KaaS is dysfunctional because of high latency in gx-scs

KaaS is dysfunctional because of high latency in gx-scs, which cause following problems:

KaaS V1 e2e Zuul builds failed due to high latency
- Observer and Harbor k8s clusters (both gx-scs) are in trouble as well
Related metrics dashboards (observed from Harbor cluster, from last 7 days, source https://monitoring.scs.community/):
- Control plane nodes - I/O time (ms):
- Etcd cluster - Total leader elections (per day)
- Etcd cluster - Disk WAL fsync duration (seconds)
- Etcd cluster - Disk backend commit duration (seconds)
The issue will be resolved with the “s” flavors: SCS-2V-4-20s and SCS-4V-16-100s which will be available “really soon” (based on info from Ralf (PS))

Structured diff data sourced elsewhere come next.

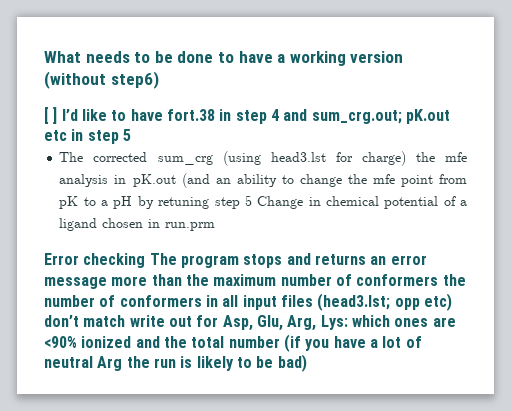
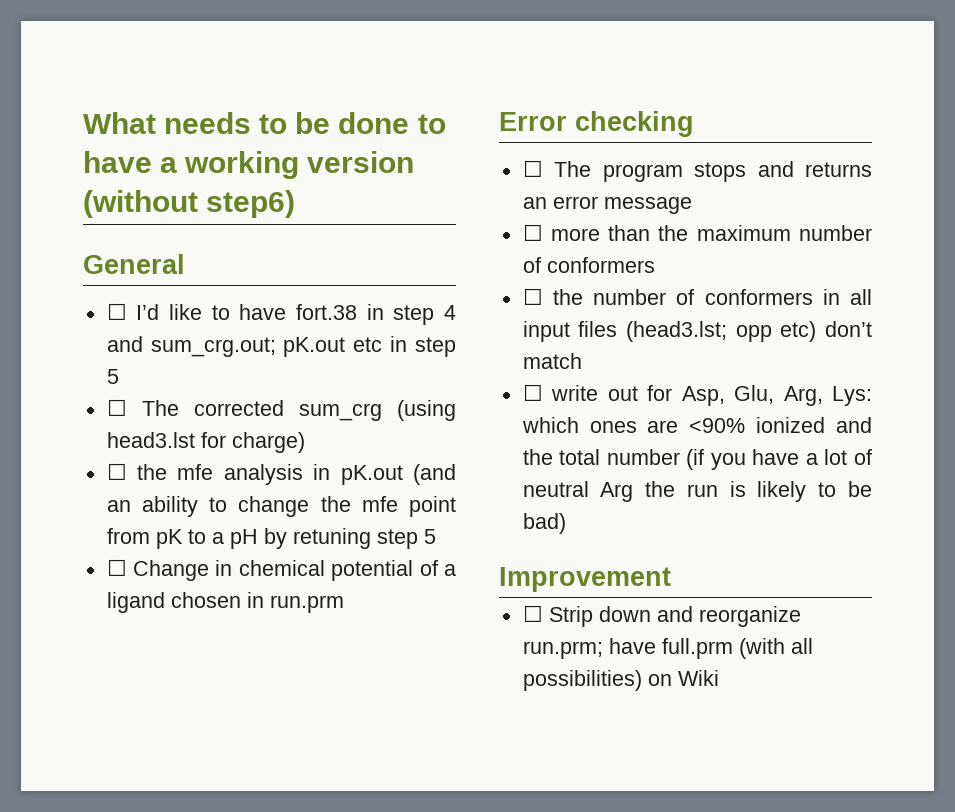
[44,107,58,124] [ ] -> [83,254,185,274] [106,303,127,320] General // ☐
(131, 135) none -> [106,399,127,416] ☐
(406, 158) none -> [106,463,127,480] // ☐
(252, 200) none -> [106,559,127,576] // ☐
(146, 260) none -> [522,160,543,177] // ☐
(107, 283) none -> [522,224,543,241] // ☐
(439, 280) none -> [522,288,543,305] // ☐
(126, 321) none -> [522,384,543,401] // ☐
(307, 363) none -> [499,567,671,592] [522,605,801,627] [522,638,813,659] [522,670,719,691] // Improvement // ☐ Strip down and reorganize run.prm; have full.prm (with all possibilities) on Wiki

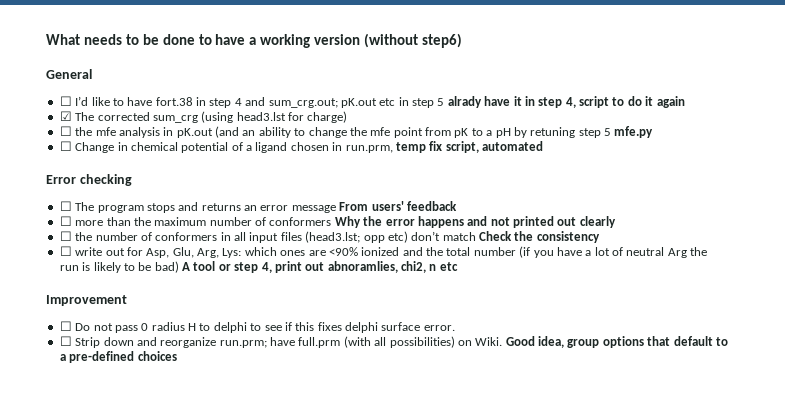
[106,399,127,416] // ☐ -> [447,96,685,108] [59,111,72,121] alrady have it in step 4, script to do it again // ☑
(436, 536) none -> [614,126,654,138] mfe.py
[269,595,344,613] run.prm -> [345,141,543,153] run.prm, temp fix script, automated
(692, 205) none -> [339,201,457,211] From users' feedback
(655, 265) none -> [334,216,616,228] Why the error happens and not printed out clearly
(582, 361) none -> [479,231,600,243] Check the consistency
[499,567,671,592] // Improvement -> [182,261,458,273] [46,295,127,306] [59,321,455,333] A tool or step 4, print out abnoramlies, chi2, n etc // Improvement // ☐ Do not pass 0 radius H to delphi to see if this fixes delphi surface error.
[677,670,719,686] Wiki -> [475,336,728,348] [59,351,177,363] Wiki. Good idea, group options that default to a pre-defined choices

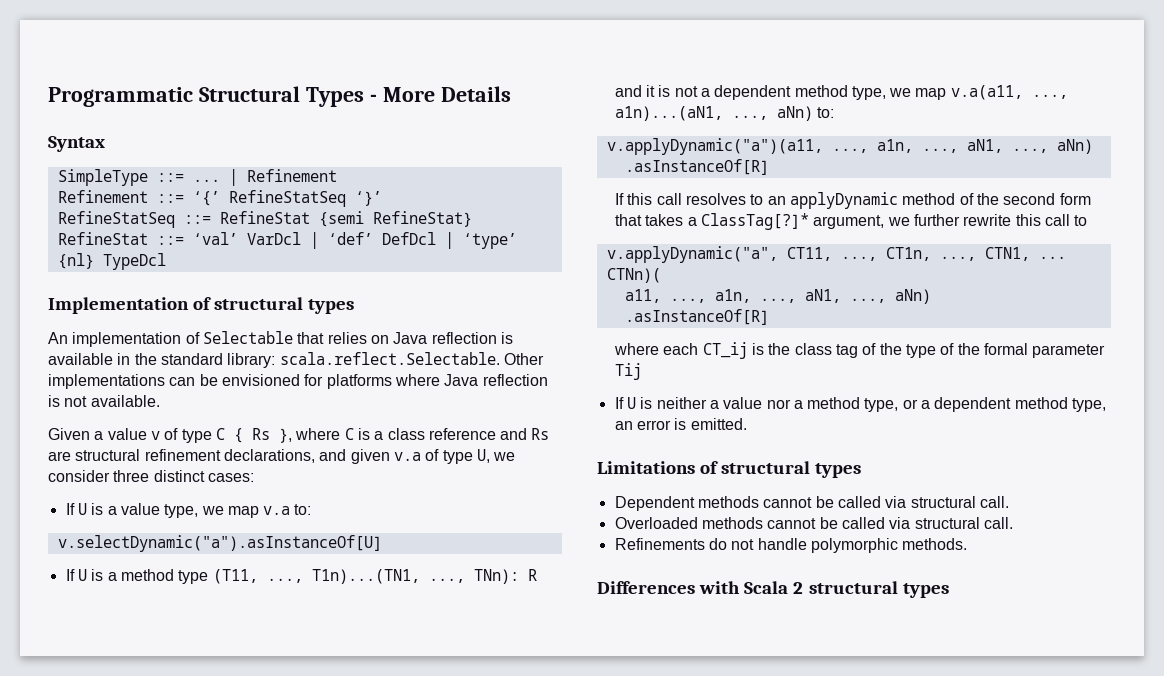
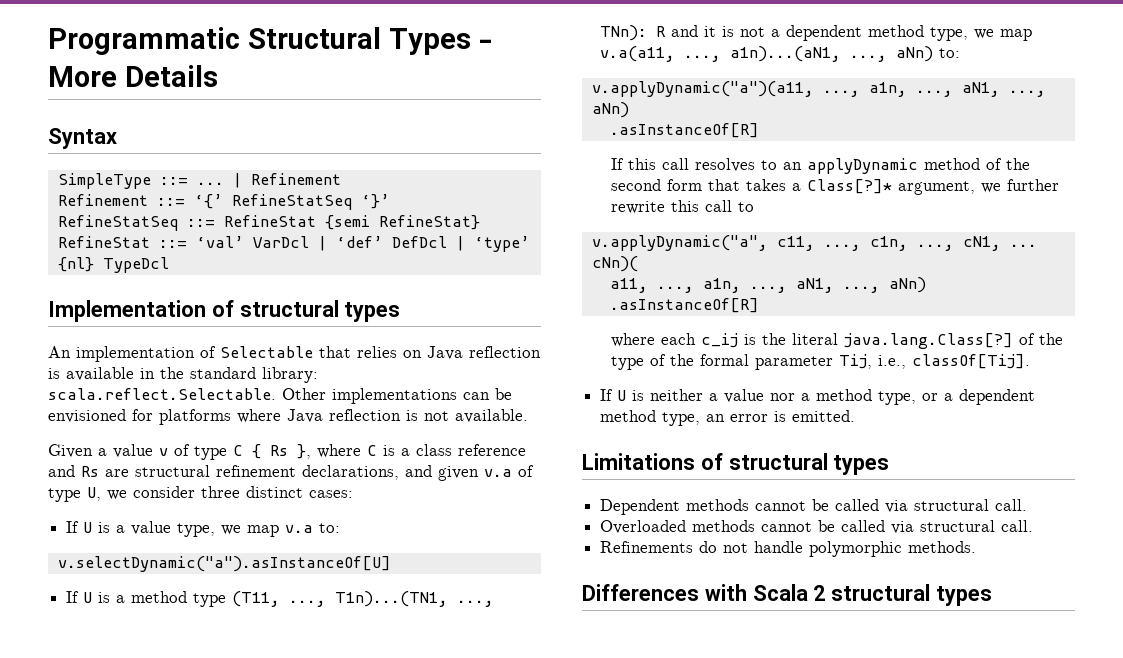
[701,213,810,230] ClassTag[?]* -> [806,179,892,194] Class[?]*
[786,247,1066,261] [606,268,661,283] CT11, ..., CT1n, ..., CTN1, ... CTNn)( -> [776,236,1037,251] [591,256,638,272] c11, ..., c1n, ..., cN1, ... cNn)(
[702,342,748,359] CT_ij -> [700,333,738,348] c_ij
[794,343,859,358] class tag -> [791,333,1013,349] literal java.lang.Class[?]
[615,363,643,380] Tij -> [838,354,1030,369] Tij, i.e., classOf[Tij].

Meantime we can try to workaround our current issue as follows:

options:
1. Increase (even more) etcd heartbeat interval and election timeout, current etcd setup
  - what are the side effects?
  - !this should be the temporary solution!
2. Having a separate FS for the etcd
3. Having a separate DISK for the etcd

Until this issue is resolved, we should probably silence etcd alerts in monitoring.

Seems the problem was somehow fixed for now by PS. Take a look at the attached graphs below. For example, Disk backend commit duration (seconds) dropped from 9 seconds to a max 1.5s. Also, a significant drop applies to Total leader elections (per day).

Control plane nodes - I/O time (ms):
Etcd cluster - Total leader elections (per day)
Etcd cluster - Disk backend commit duration (seconds)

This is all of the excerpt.